De notre correspondant à Pékin, Stéphane Lagarde
« Ce n’est qu’une session intermédiaire, nous en avons organisé de bien plus importantes » prévient notre guide en traversant les couloirs à grandes enjambées. Il faut pourtant presque courir pour la suivre tellement l’exposition semble démesurée. Un étages entier est réservé aux calligraphies, un autre aux porcelaines et aux bronzes, un autre encore aux livres anciens et aux manuscrits. Au total, près de 5 500 objets sont mis en ventes jusqu’à mercredi 22 septembre à Pékin.
C’est l’une des six sessions annuelles organisées par la China Guardian Auction, leader sur le marché chinois et selon un rapport du TEFAF -European Fine Art Fondation- en 2009, l’une des cinq plus importantes maisons de ventes au monde. Comme à chacune de ses opérations, le « gardien chinois des enchères » a mis les petits plats dans les grands, mobilisant une armée de surveillants et d’hôtesses en uniformes dans l’un des plus grands hôtels de la capitale. Il faut dire que la maison se porte bien. A l’abri de la concurrence, China Guardian Auction domine le marché des peintures chinoises. « La calligraphie et les peintures anciennes, c’est ce qui se vend le mieux poursuit notre guide, nous avons plus de mal avec les huiles et la peinture moderne ».
Depuis quelques années, le rachat du patrimoine tient presque du sacerdoce chez certains riches collectionneurs en Chine. Quand l’achat d’objet d’Art devient un acte patriotique : « 66 % de nos clients parlent le chinois, affirme Jay Sun, le directeur marketing de la compagnie. Avec les années, de nombreuses reliques chinoises sont revenues sur le territoire national grâce aux ventes aux enchères ».
Est-ce que le gouvernement central mène une politique de retour du patrimoine sur le territoire ? La réponse sur le site internet de cette entreprise privée est éclairante : « China Guardian a travaillé avec le gouvernement pour établir des méthodes et des politiques concernant l’exportation de travaux artistiques et culturels. Dans le cadre de ce processus, China Guardian a obtenu le respect du peuple et du gouvernement en contribuant à l’achat et au retour éventuel d’important trésors culturels venus des collections étrangères, (ce qui confirme la demande significative) pour la culture chinoise dans les musées nationaux et chez les collectionneurs ».

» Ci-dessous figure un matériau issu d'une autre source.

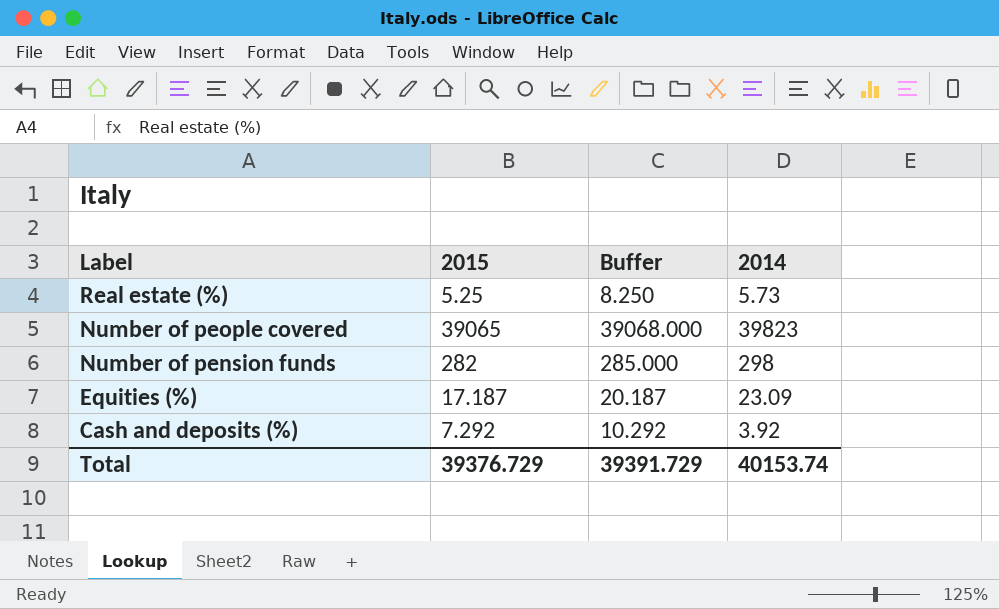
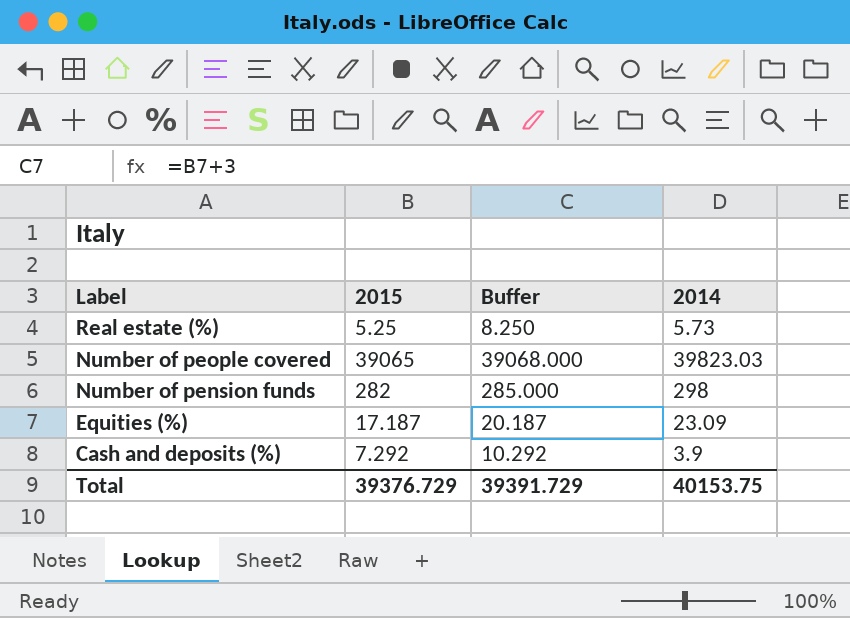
Number of people covered | 2014: 39823 -> 39823.03
Cash and deposits (%) | 2014: 3.92 -> 3.9
Total | 2014: 40153.74 -> 40153.75

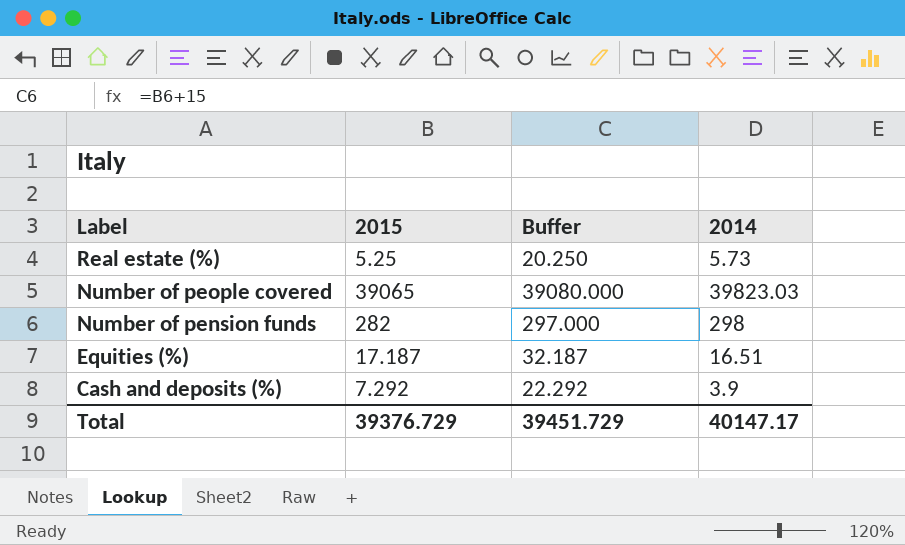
column Buffer | formula: [2015] + 3 -> [2015] + 15
Equities (%) | 2014: 23.09 -> 16.51
Total | Buffer: 39391.729 -> 39451.729
Total | 2014: 40153.75 -> 40147.17

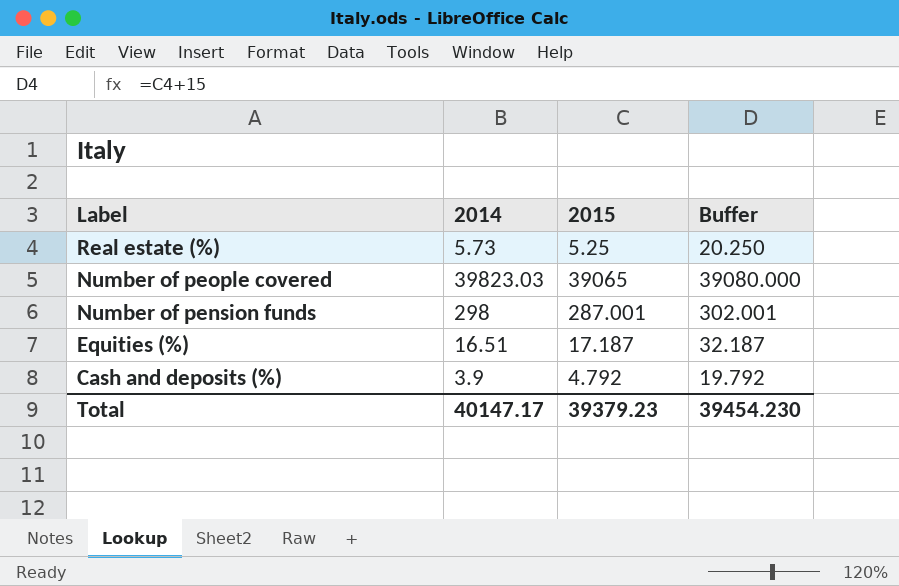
column 2014 | position: 4 -> 2
Number of pension funds | 2015: 282 -> 287.001
Number of pension funds | Buffer: 297.000 -> 302.001
Cash and deposits (%) | 2015: 7.292 -> 4.792
Cash and deposits (%) | Buffer: 22.292 -> 19.792
Total | 2015: 39376.729 -> 39379.23
Total | Buffer: 39451.729 -> 39454.230

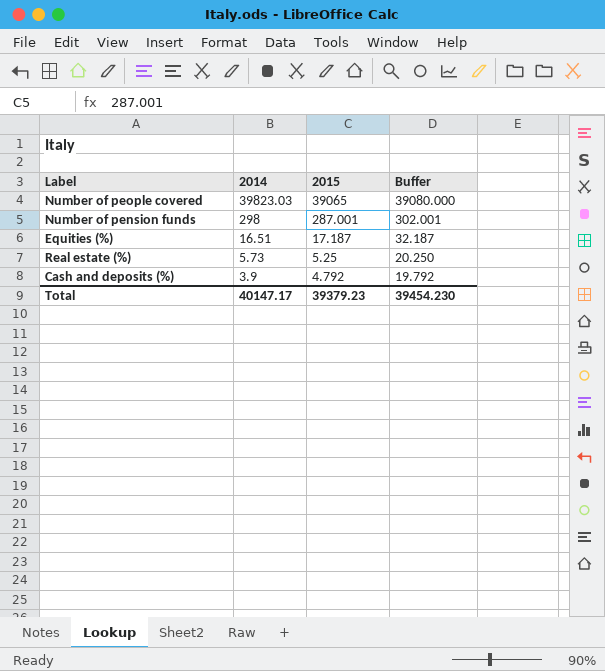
row order: Label descending -> 2014 descending

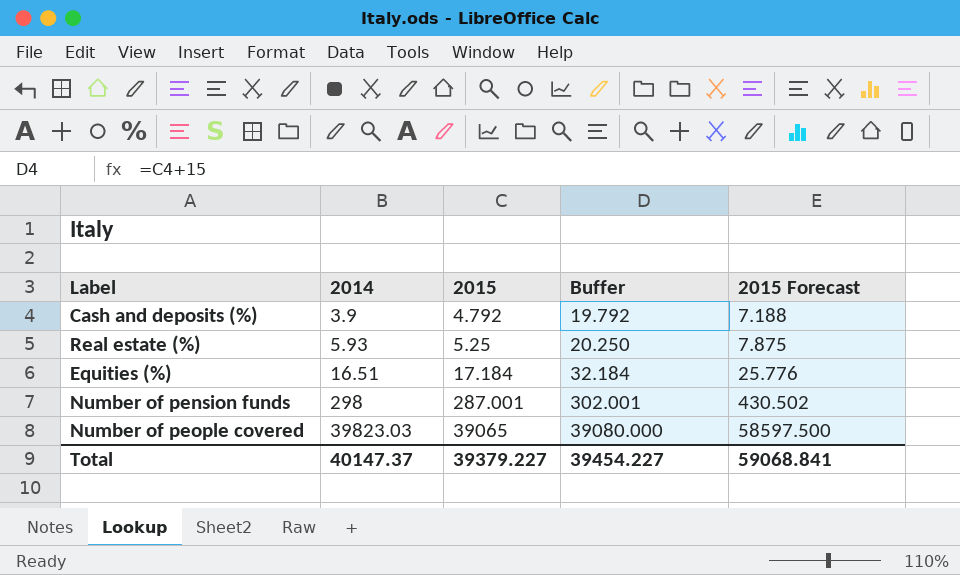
row order: 2014 descending -> 2014 ascending
column 2015 Forecast | formula: none -> [2015] * 1.5
Real estate (%) | 2014: 5.73 -> 5.93
Equities (%) | 2015: 17.187 -> 17.184
Equities (%) | Buffer: 32.187 -> 32.184
Total | 2014: 40147.17 -> 40147.37
Total | 2015: 39379.23 -> 39379.227
Total | Buffer: 39454.230 -> 39454.227

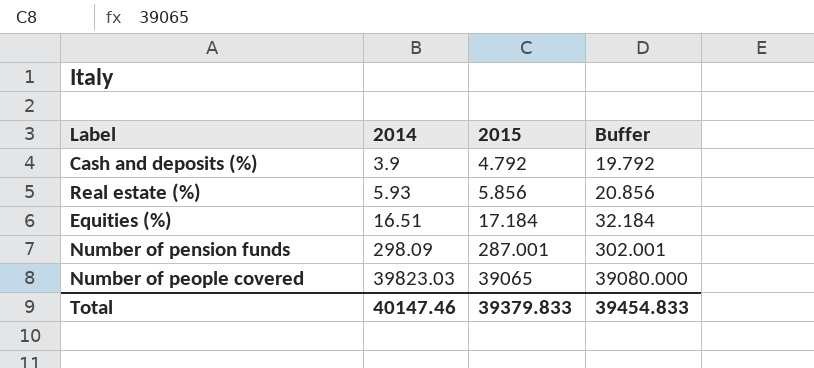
column 2015 Forecast | formula: [2015] * 1.5 -> none
Real estate (%) | 2015: 5.25 -> 5.856
Real estate (%) | Buffer: 20.250 -> 20.856
Number of pension funds | 2014: 298 -> 298.09
Total | 2014: 40147.37 -> 40147.46
Total | 2015: 39379.227 -> 39379.833
Total | Buffer: 39454.227 -> 39454.833

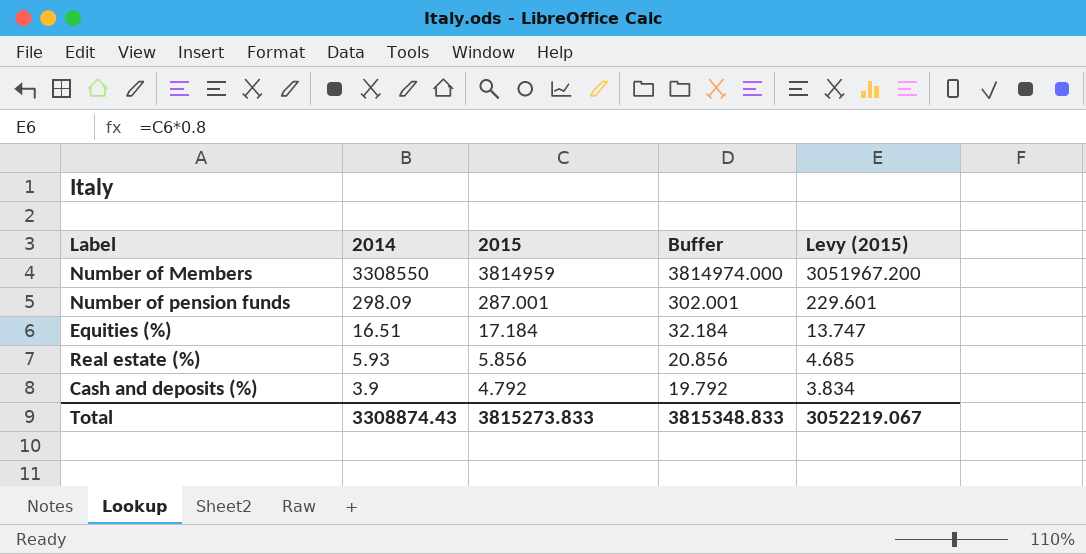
row order: 2014 ascending -> 2014 descending
column Levy (2015) | formula: none -> [2015] * 0.8
row Number of people covered: 39823.03 | 39065 | 39080.000 -> none
row Number of Members: none -> 3308550 | 3814959 | 3814974.000 | 3051967.200
Total | 2014: 40147.46 -> 3308874.43
Total | 2015: 39379.833 -> 3815273.833
Total | Buffer: 39454.833 -> 3815348.833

On se souvient d’ailleurs que la vente de deux bronzes appartenant à la collection Pierre Bergé par Christie’s avait provoqué la colère de Pékin en février 2009. La « tête de rat et de lapin » provenaient du sac du Palais d’été par des soldats français et britanniques il y a 150 ans. Les autorités chinoises avaient alors accusé la maison d’enchères basée à Londres d’avoir vendu à plusieurs reprises des trésors chinois pillés, et menaçaient de renforcer les contrôles sur les achats de Christie’s en Chine.
La dernière vente de China Guardian Auction au mois de mai de cette année a atteint un record de près de 240 millions d’euros. L’entreprise est l’une des premières à avoir été créée en Chine en 1993 et a connu une progression fulgurante. « Nos experts voyagent désormais dans le monde entier, se félicite Jay Sun. Nous avons des filiales à Shanghai, Tianjin, Hong-Kong, Taipei, New York et Tokyo ».
Spécialisée dans les antiquités chinoises, China Guardian Auction propose également de la monnaie, des timbres de collection et même des… anciens thés ! La boisson des sages comme les meilleurs crus de Bordeaux pouvant atteindre des sommes record. Pour la vente d’aujourd’hui, tous les regards seront tournés vers un magnifique vase aux « cent rayons » probablement réalisé pour la cour de l’empereur Kangxi sous la dynastie des Qing. Les 100 lignes sont d’une égalité parfaite et, à coup sûr, fera tourner la tête des acheteurs. Le prix de départ a été fixé entre 500 000 et 800 000 RMB (yuan renminbi).
Les passionnés moins fortunés heureusement pourront se rabattre sur des lots plus accessibles. Comme la « vieille affiche du cinéma chinois » datant de 1926 et portant le numéro de vente « 5553 ». Le graphisme très simple montre un homme sur un cheval et le ton bicolore, rouge et bleu pastel, semble apaiser le contenu d’un film tourné vers l’action. L’objet est mis en vente à 40 000 RMB, un peu plus de 4500 euros.